Available records:

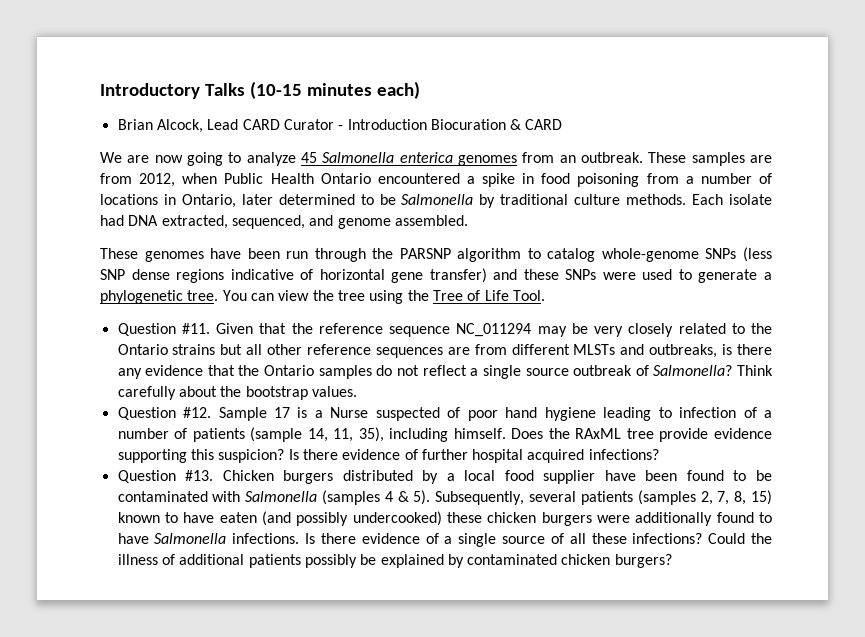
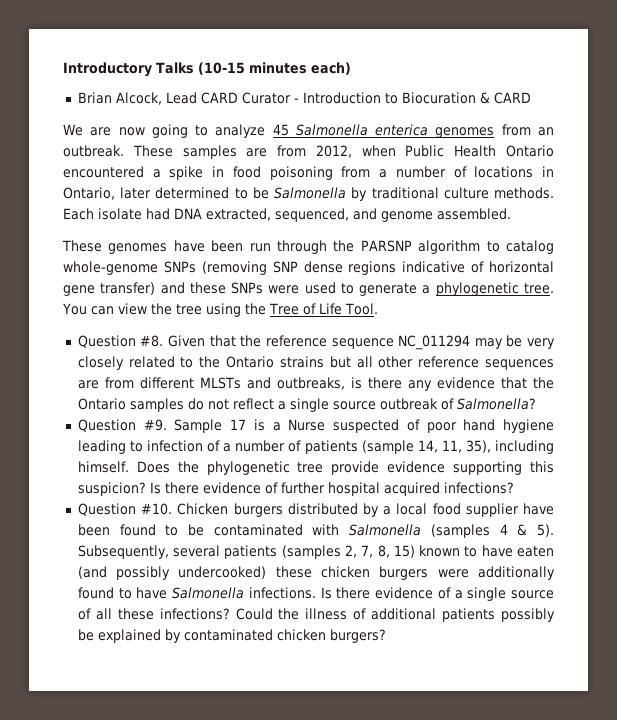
(427, 124) none -> [384,93,398,104] to
[743,247,773,262] (less -> [201,261,267,275] (removing
[181,323,210,334] #11. -> [140,335,164,347] #8.
[737,365,773,376] [117,386,357,400] [117,407,212,420] Think carefully about the bootstrap values. // Question #12. -> [77,419,167,432] // Question #9.
[575,428,622,439] RAxML -> [206,461,290,475] phylogenetic
[185,470,214,481] #13. -> [141,503,173,515] #10.

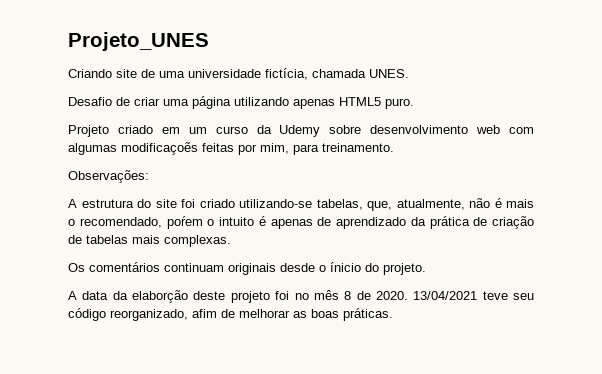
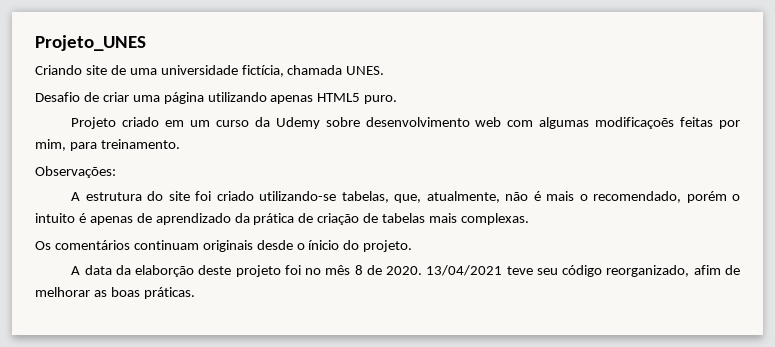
[166,216,203,229] poŕem -> [686,191,727,203] porém

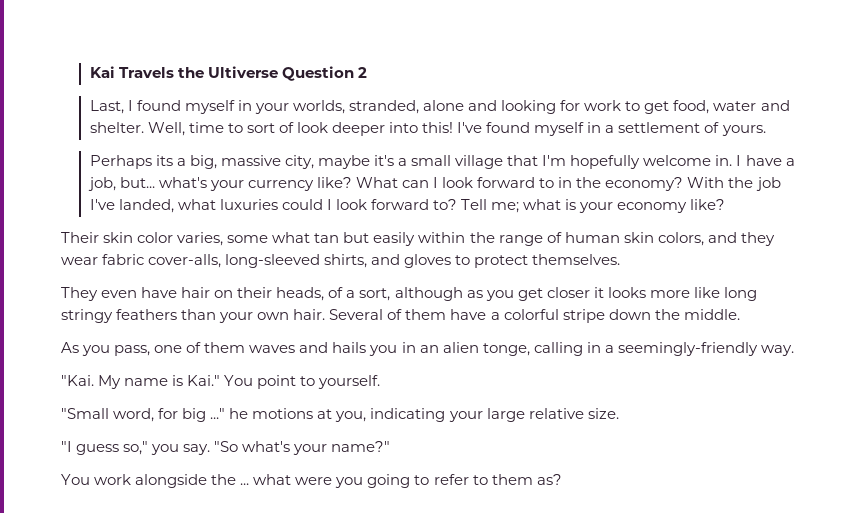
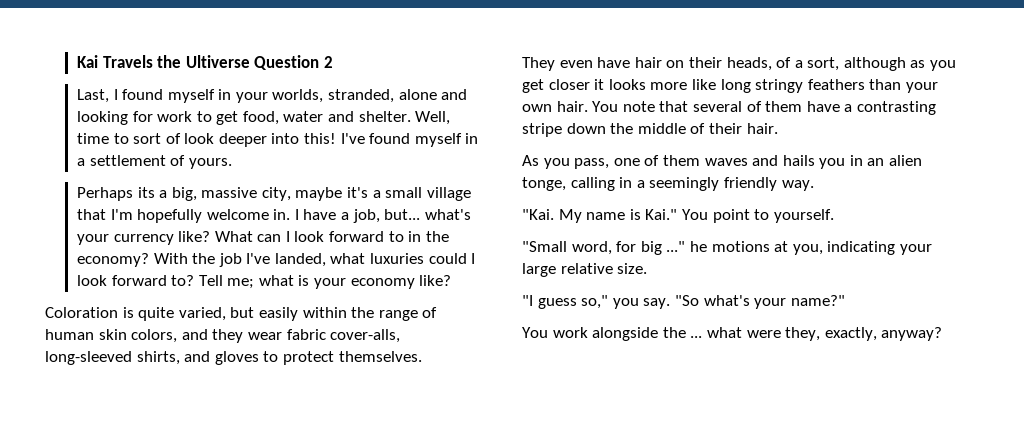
[61,232,340,246] Their skin color varies, some what tan -> [45,307,226,321] Coloration is quite varied,
[329,309,384,320] Several -> [592,101,742,112] You note that several
[503,309,559,320] colorful -> [856,101,936,115] contrasting
[683,309,740,320] middle. -> [637,123,778,134] middle of their hair.
[617,342,758,356] seemingly-friendly -> [649,177,777,191] seemingly friendly
[335,474,562,488] you going to refer to them as? -> [785,327,943,341] they, exactly, anyway?

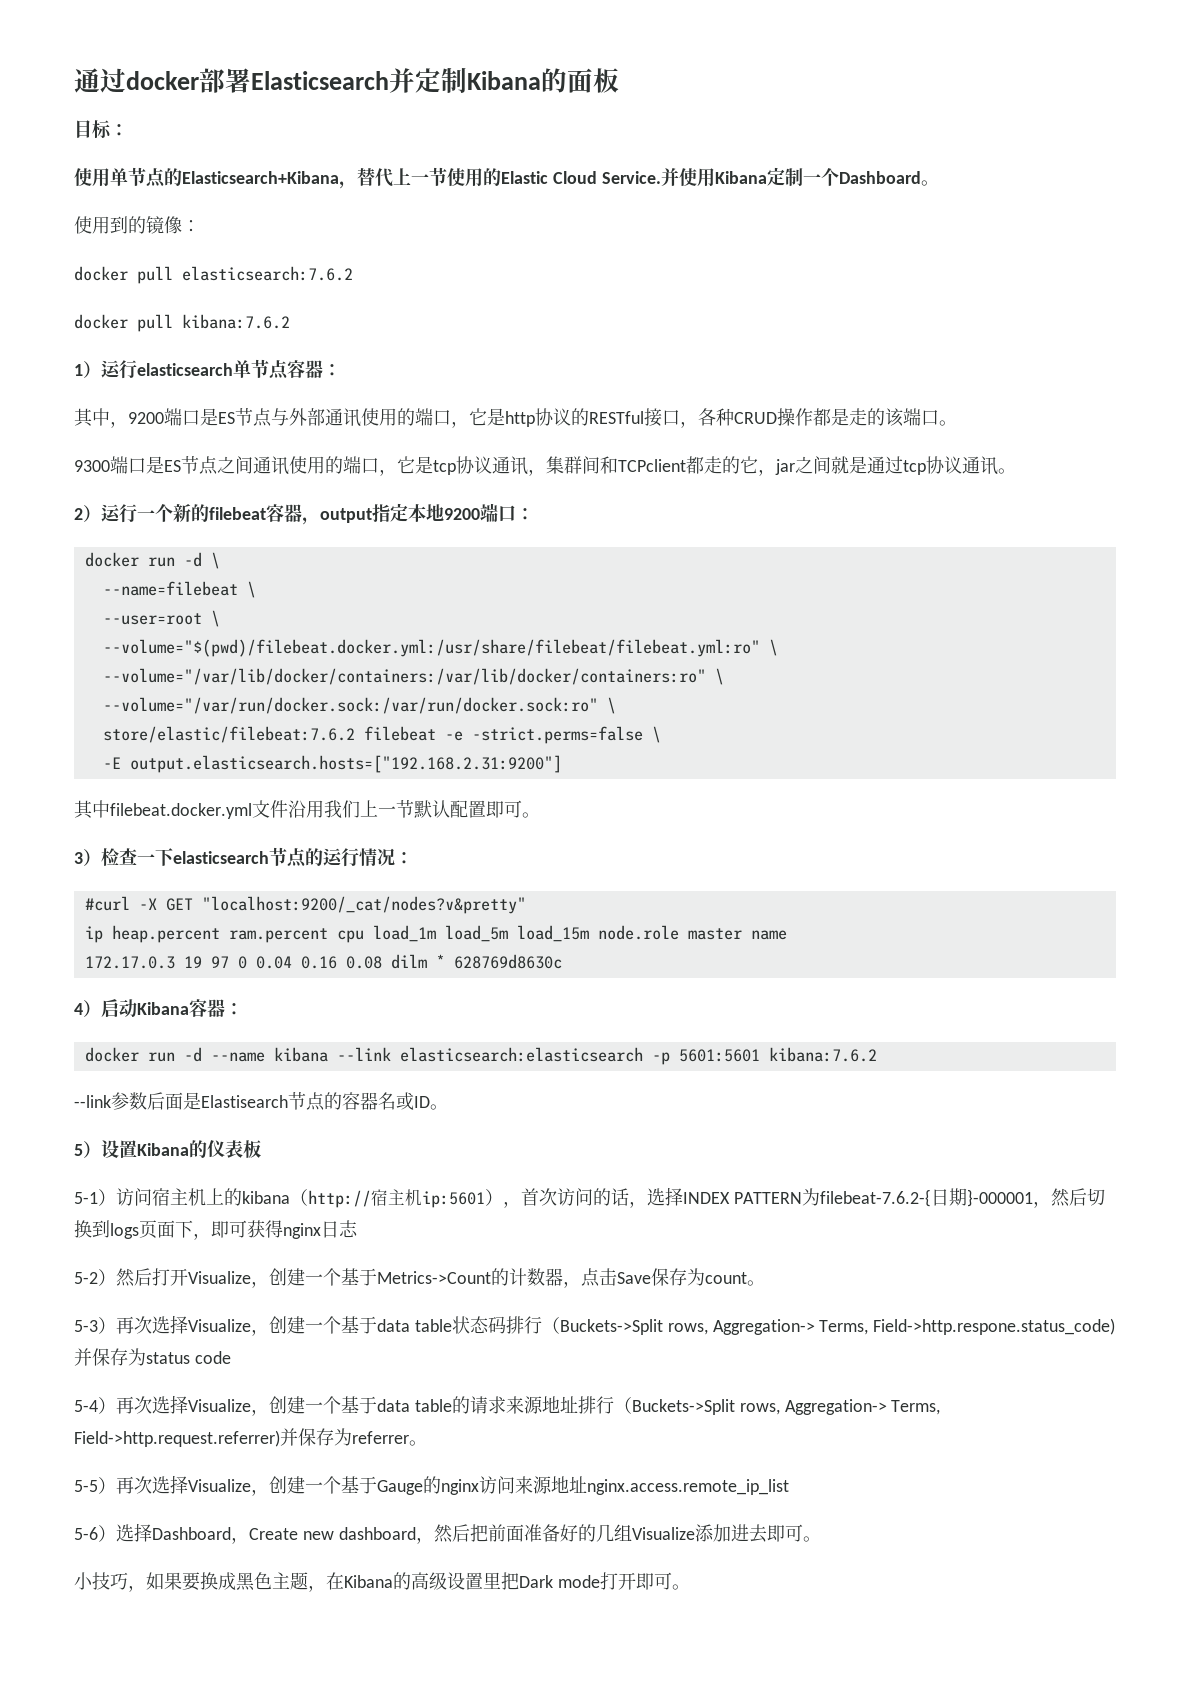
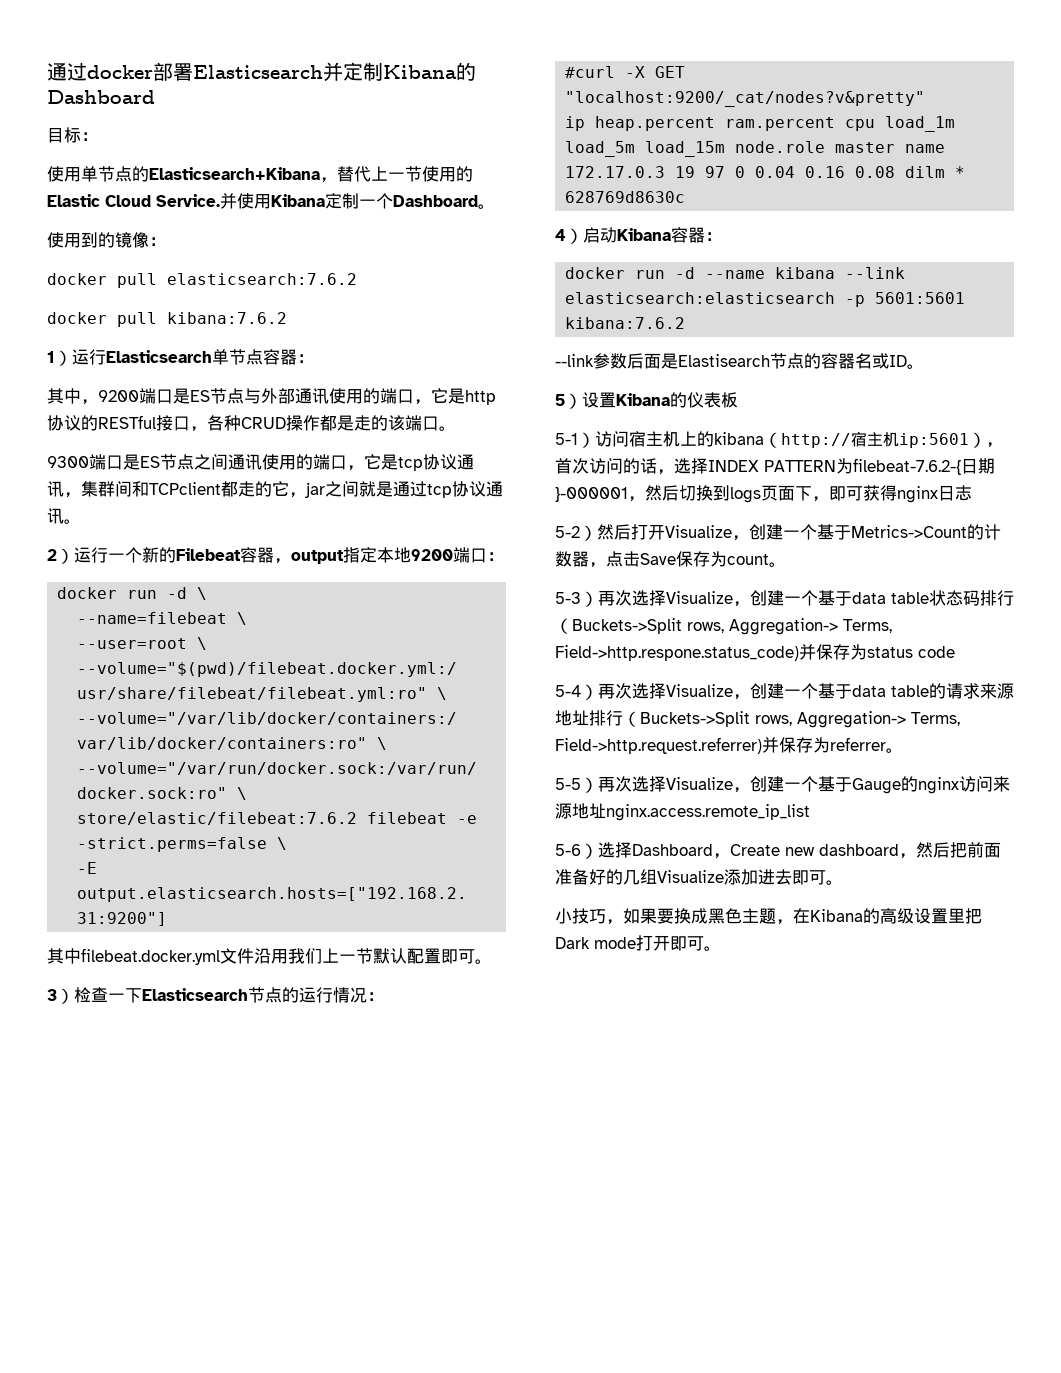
[567,68,619,93] 面板 -> [47,90,155,104] Dashboard
[137,363,233,376] elasticsearch -> [106,350,212,363] Elasticsearch
[209,507,266,520] filebeat -> [176,548,241,561] Filebeat
[173,851,269,864] elasticsearch -> [142,988,248,1001] Elasticsearch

Problem details: If a line of the entries holds the word "Elasticsearch", copy it out.

Worked solution:
[137,363,233,376] elasticsearch -> [106,350,212,363] Elasticsearch
[173,851,269,864] elasticsearch -> [142,988,248,1001] Elasticsearch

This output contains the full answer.